入学前に不安だったこと、また東北大志願者に伝えたいことはありますか。

Kさん

「工学部だから」とためらわず、自分の関心を大切にしてほしい 入学前は、工学部なので女子学生が少ないのではないかと少し不安に思っていました。しかし、化学・バイオ工学科は工学部の中でも女子学生の割合が比較的高く、実際に入学してみると、自然に話せる仲間が多いと感じました。

学生実験では、女子学生が多い班になることもあれば、男女を問わずさまざまな学生と協力する機会があります。最初はあまり話したことがなかった人とも、実験をきっかけにすぐ打ち解けることができました。

工学部には少し硬いイメージを持つ人もいるかもしれませんが、化学・バイオ工学科には、自分のやりたいことに真剣に取り組み、お互いに支え合いながら学んでいる学生が多くいます。化学に少しでも興味があり、研究をしてみたいと思うなら、ぜひ化学・バイオ工学科を選択肢に入れてほしいです。

化バイ先生

将来はどのような進路を考えていますか。

Kさん

環境問題の解決に、材料とプロセスの両面から関わりたい 現時点では大学院への進学を考えており、その後は化学系メーカーで研究開発に携わりたいと考えています。

入学当初は、プラスチック問題をはじめとする環境問題を解決したいという思いが強くありました。大学で学ぶ中で、環境問題へのアプローチは一つではないことに気づきました。

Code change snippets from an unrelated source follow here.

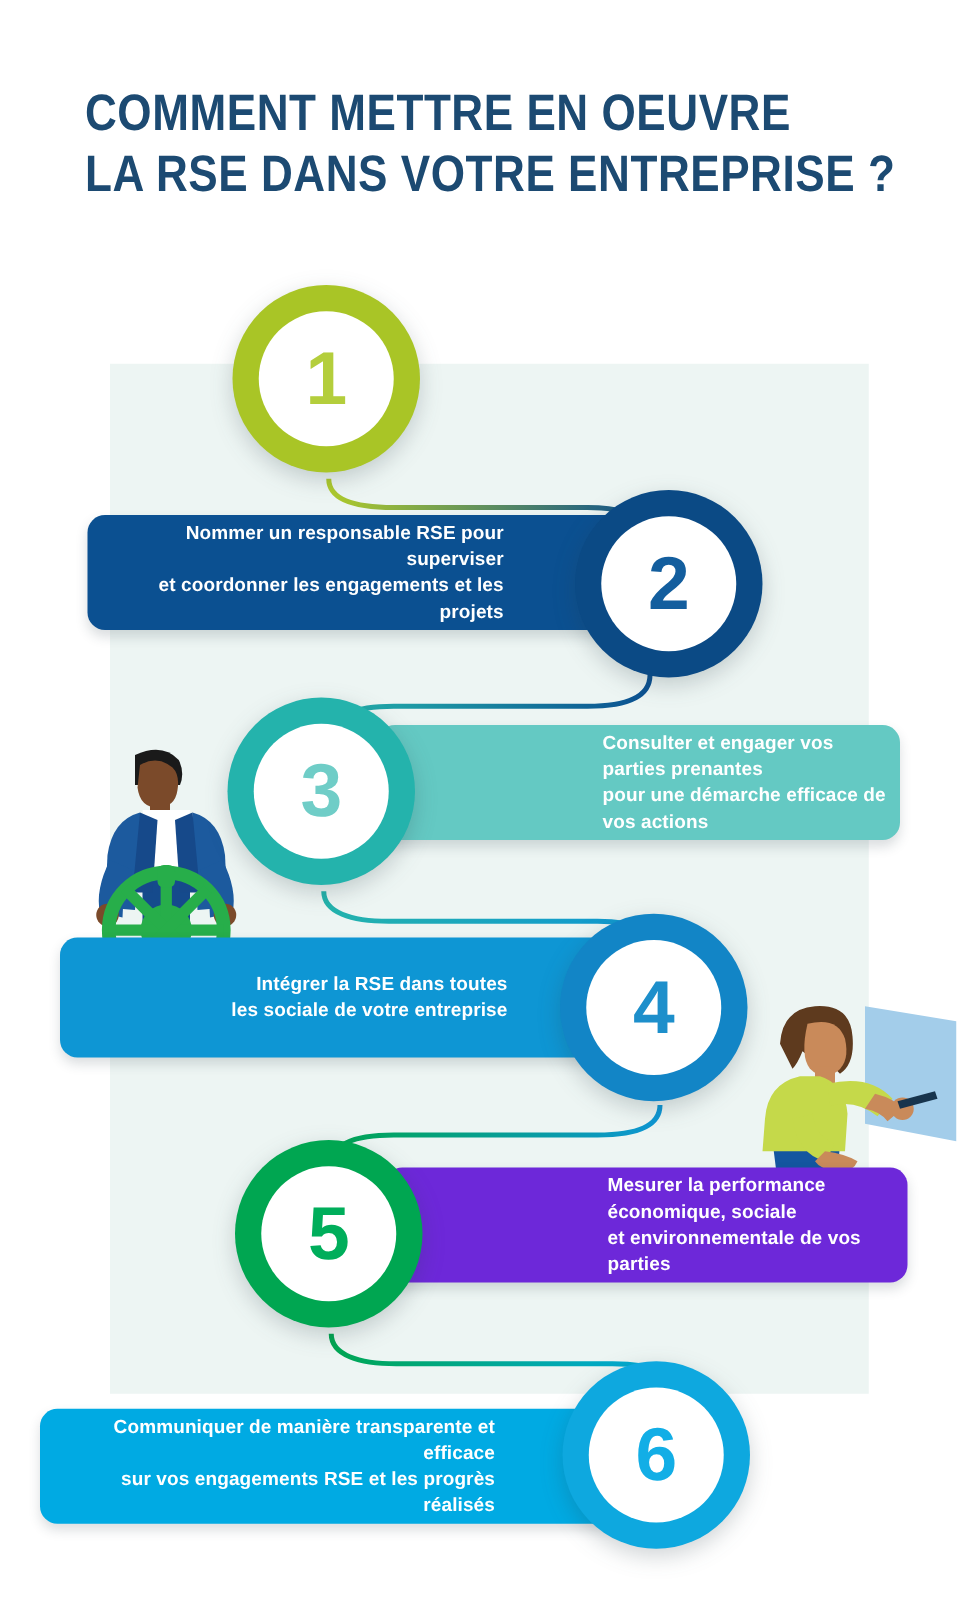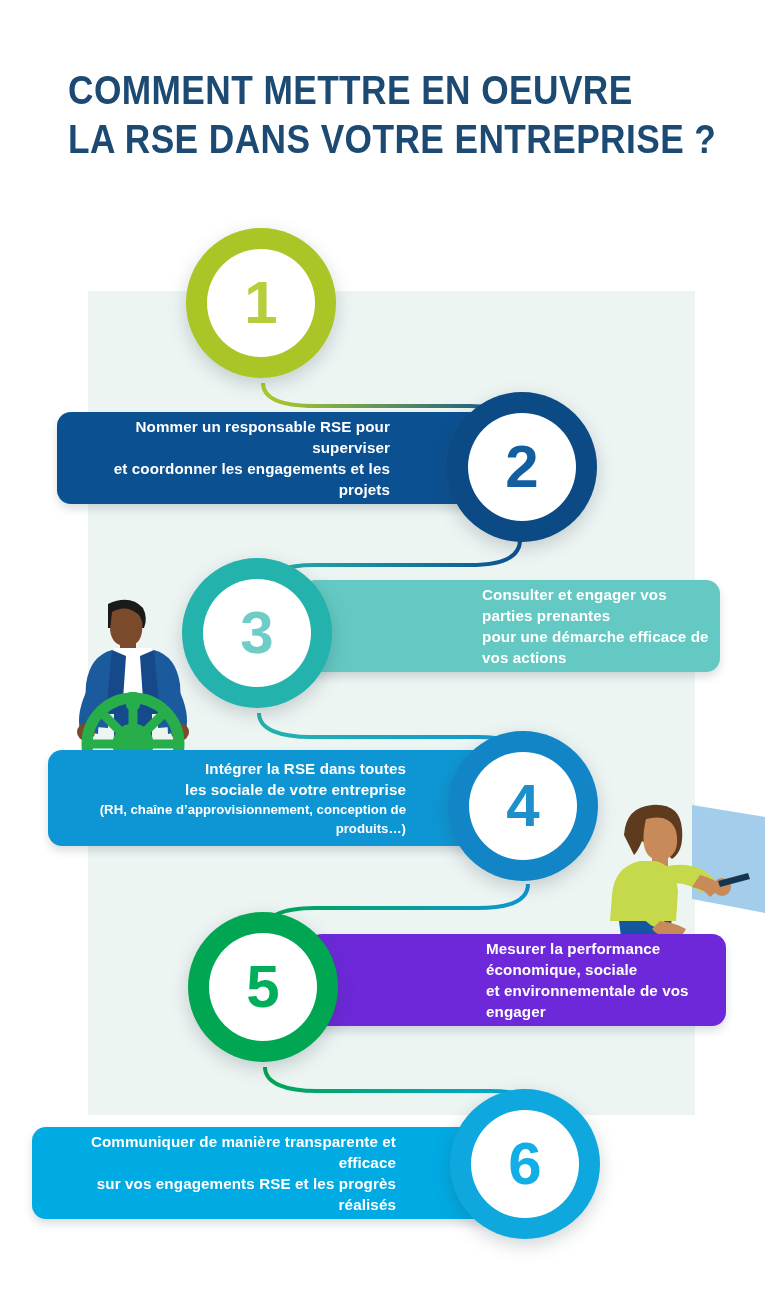"Nommer un responsable RSE pour" #step2 { left: 57px -> 70px }
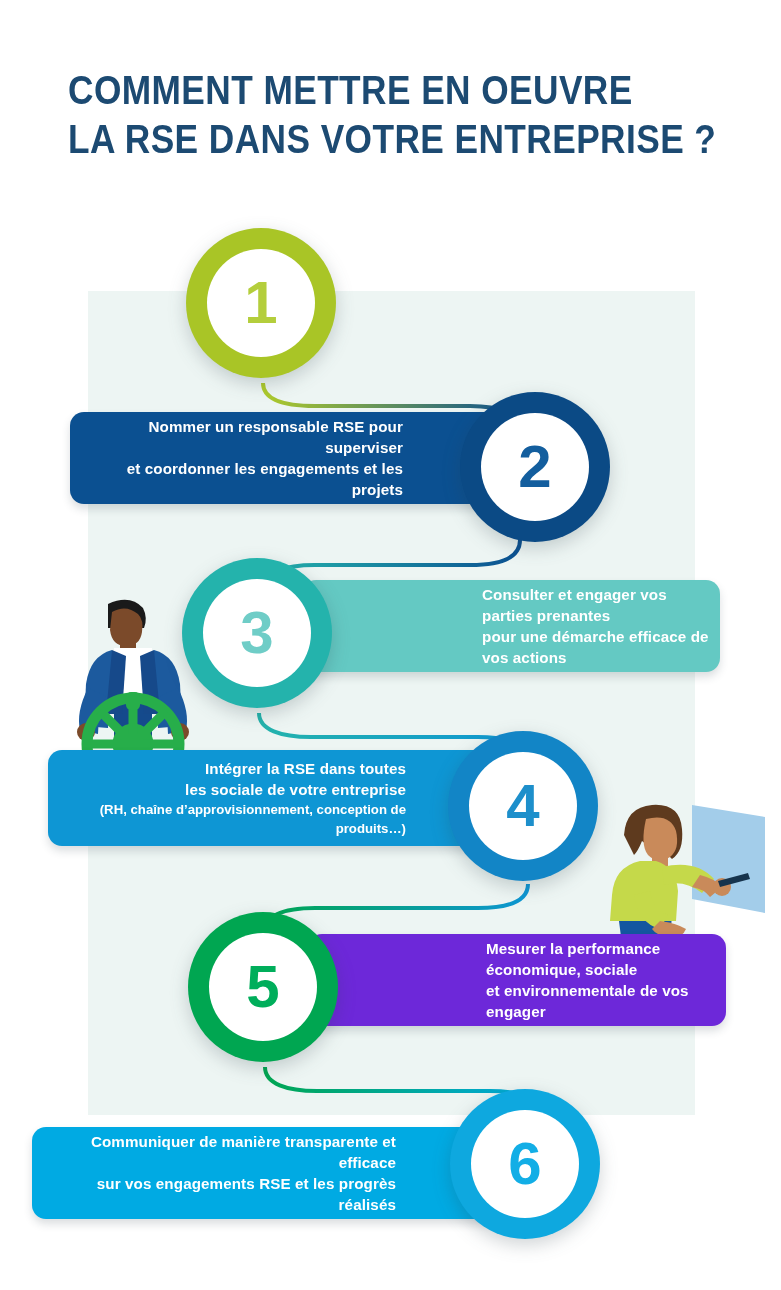"(RH, chaîne d’approvisionnement," span.bar-sub { html: <span>(RH, chaîne d’approvisionnement, conception de produits…)</span> -> none }
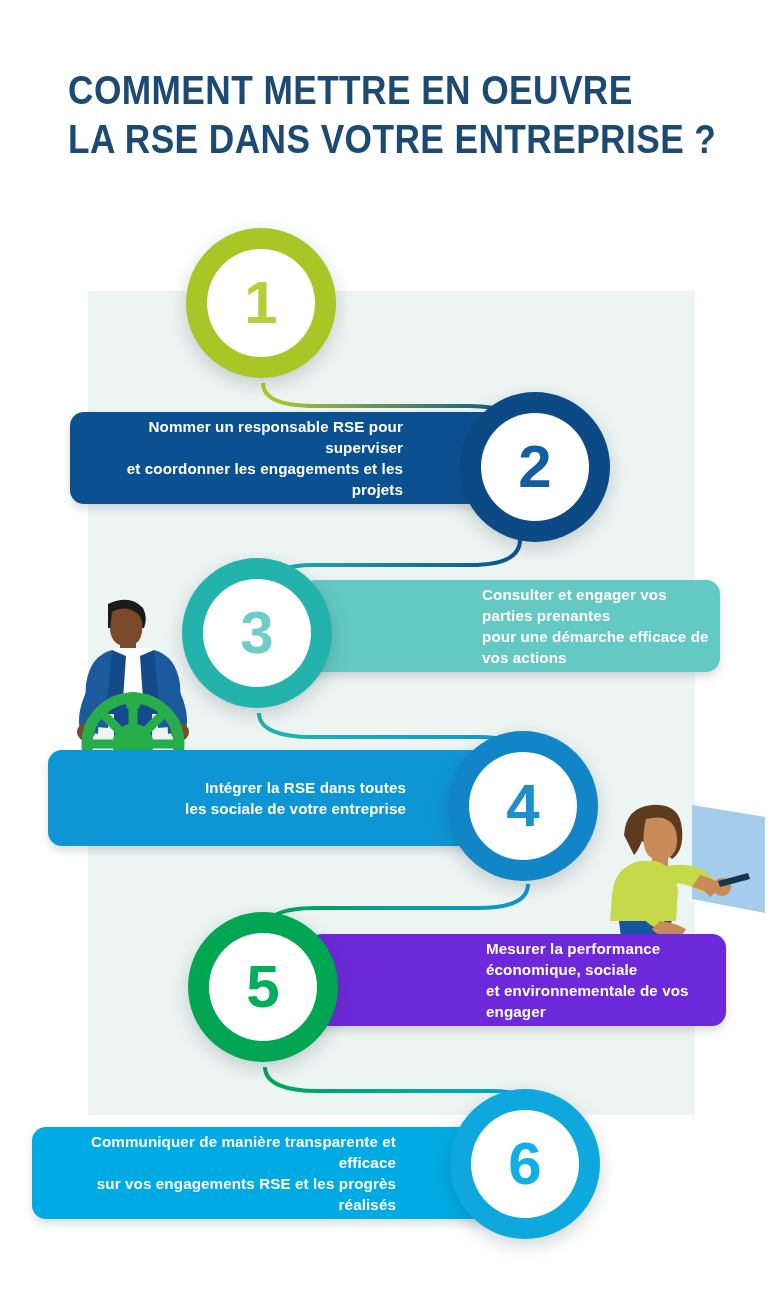"et environnementale de vos engager" span { text: engager -> parties }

例えばプラスチック問題では、環境にやさしい新材料を開発することだけでなく、その材料を社会に届けるための大規模なプラント設計や、効率的なリサイクルプロセスを構築することも重要です。材料そのものと、それを社会で活かすための仕組みの両方から、環境問題の解決に関わっていきたいと考えています。

化学・バイオ工学科では、化学、生物、物理、数学、化学工学などを横断的に学びます。その幅広い学びを活かして、将来は多角的な視点から課題を考え、社会に役立つ研究開発に取り組みたいです。

化学が少しでも好きなら、大学で「なぜ」を深めてほしい

化バイ先生

最後に、化学・バイオ工学科を目指す高校生へメッセージをお願いします。

Kさん

化学が少しでも好きなら、大学で「なぜ」を深めてほしい 化学・バイオ工学科には、有機化学や無機化学、化学工学、バイオなど、さまざまな分野があります。高校で学ぶ化学に興味がある人はもちろん、理系科目が好きで、大学に入ってから自分に合う分野をじっくり見つけたい人にも向いている学科だと思います。

大学での化学は、答えを覚えるだけではありません。「なぜこの反応が起こるのか」「どうすれば社会に役立てられるのか」を、原理から考えます。学ぼうと思えばどこまでも深く学べることが、大学で化学を学ぶ大きな魅力です。

化学が少しでも好きで、研究に挑戦してみたいという気持ちがあるなら、ぜひ化学・バイオ工学科で、自分自身の興味を広げていってほしいです。